What you need to do - Only the lines below starting at the one containing "(251, 363) none" and ending at the one containing "[57,587,77,594] run -> [66,981,100,996] Run" belong in the answer, each copied exactly.

Available data -
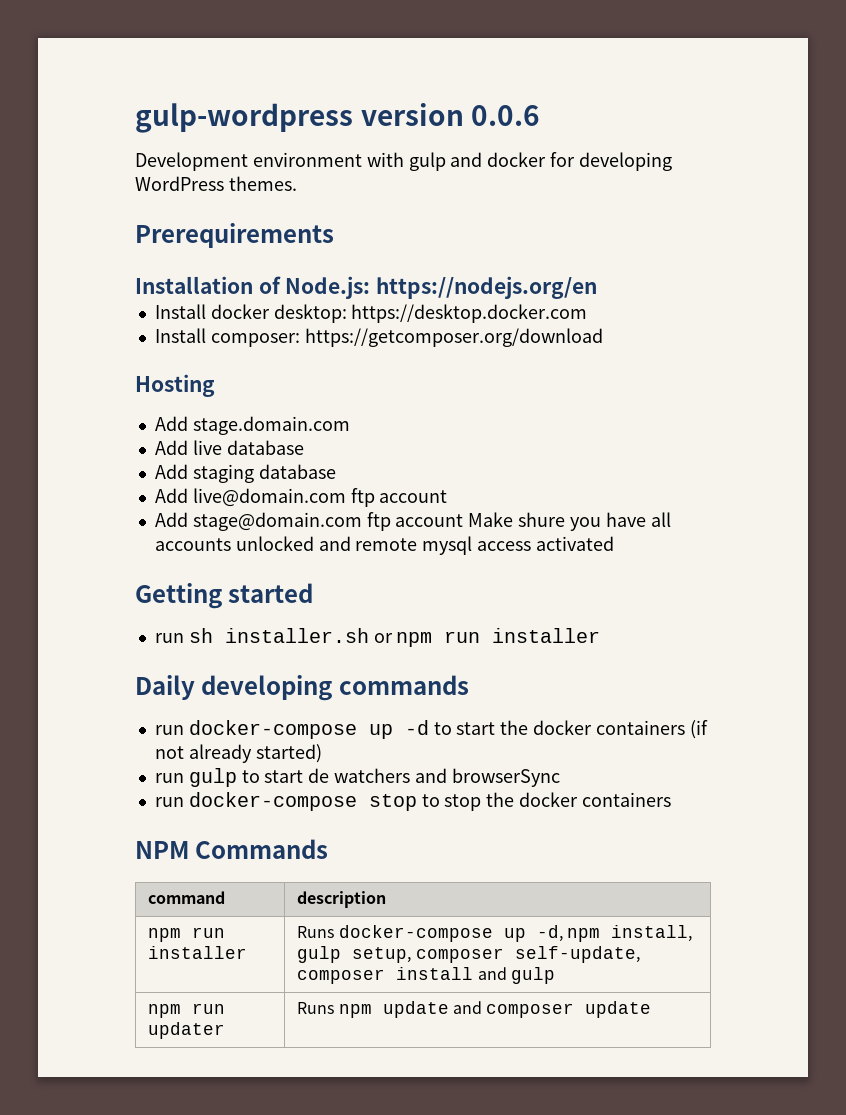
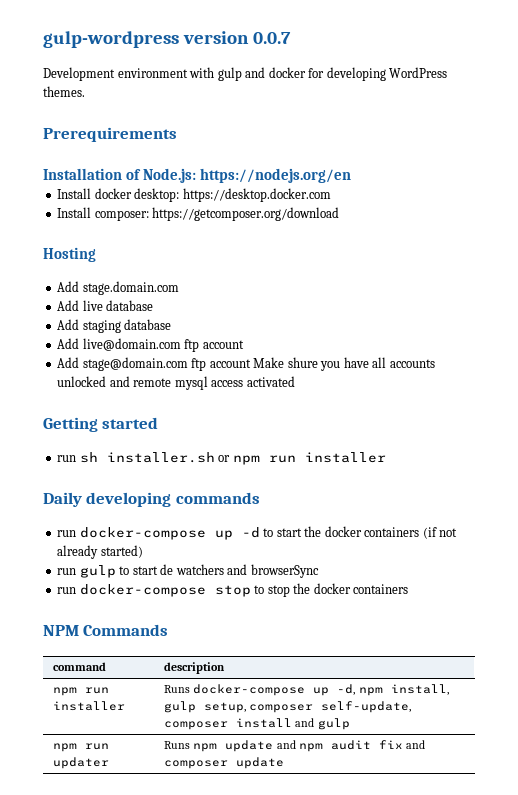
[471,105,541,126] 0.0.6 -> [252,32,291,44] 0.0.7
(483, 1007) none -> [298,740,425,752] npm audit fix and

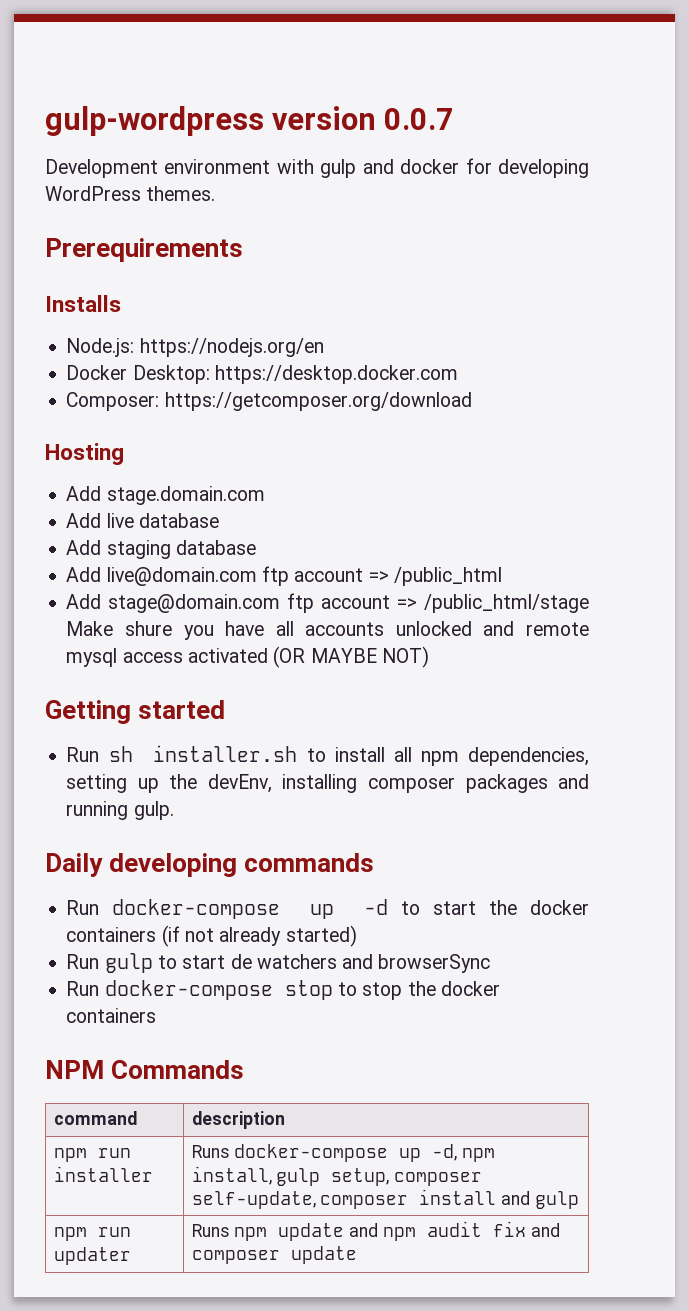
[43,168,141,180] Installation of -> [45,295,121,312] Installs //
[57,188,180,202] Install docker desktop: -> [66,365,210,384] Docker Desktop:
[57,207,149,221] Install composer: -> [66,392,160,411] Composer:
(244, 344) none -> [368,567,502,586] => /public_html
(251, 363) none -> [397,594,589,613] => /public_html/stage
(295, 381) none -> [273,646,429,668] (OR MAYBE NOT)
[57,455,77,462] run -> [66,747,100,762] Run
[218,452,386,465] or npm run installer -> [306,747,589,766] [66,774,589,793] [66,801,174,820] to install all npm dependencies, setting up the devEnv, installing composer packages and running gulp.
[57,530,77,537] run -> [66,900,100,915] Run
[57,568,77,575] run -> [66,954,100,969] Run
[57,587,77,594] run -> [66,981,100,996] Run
--
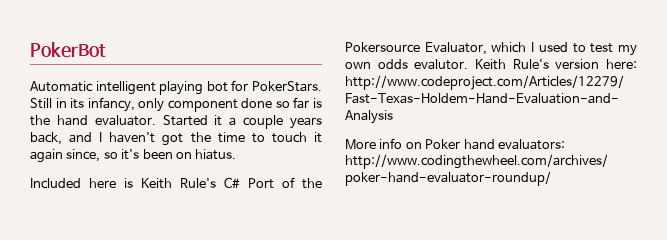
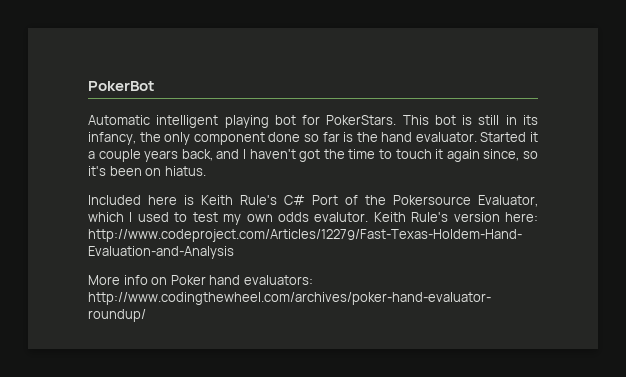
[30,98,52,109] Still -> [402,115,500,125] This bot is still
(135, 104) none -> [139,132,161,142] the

Result of this task -
(251, 363) none -> [397,594,589,613] => /public_html/stage
(295, 381) none -> [273,646,429,668] (OR MAYBE NOT)
[57,455,77,462] run -> [66,747,100,762] Run
[218,452,386,465] or npm run installer -> [306,747,589,766] [66,774,589,793] [66,801,174,820] to install all npm dependencies, setting up the devEnv, installing composer packages and running gulp.
[57,530,77,537] run -> [66,900,100,915] Run
[57,568,77,575] run -> [66,954,100,969] Run
[57,587,77,594] run -> [66,981,100,996] Run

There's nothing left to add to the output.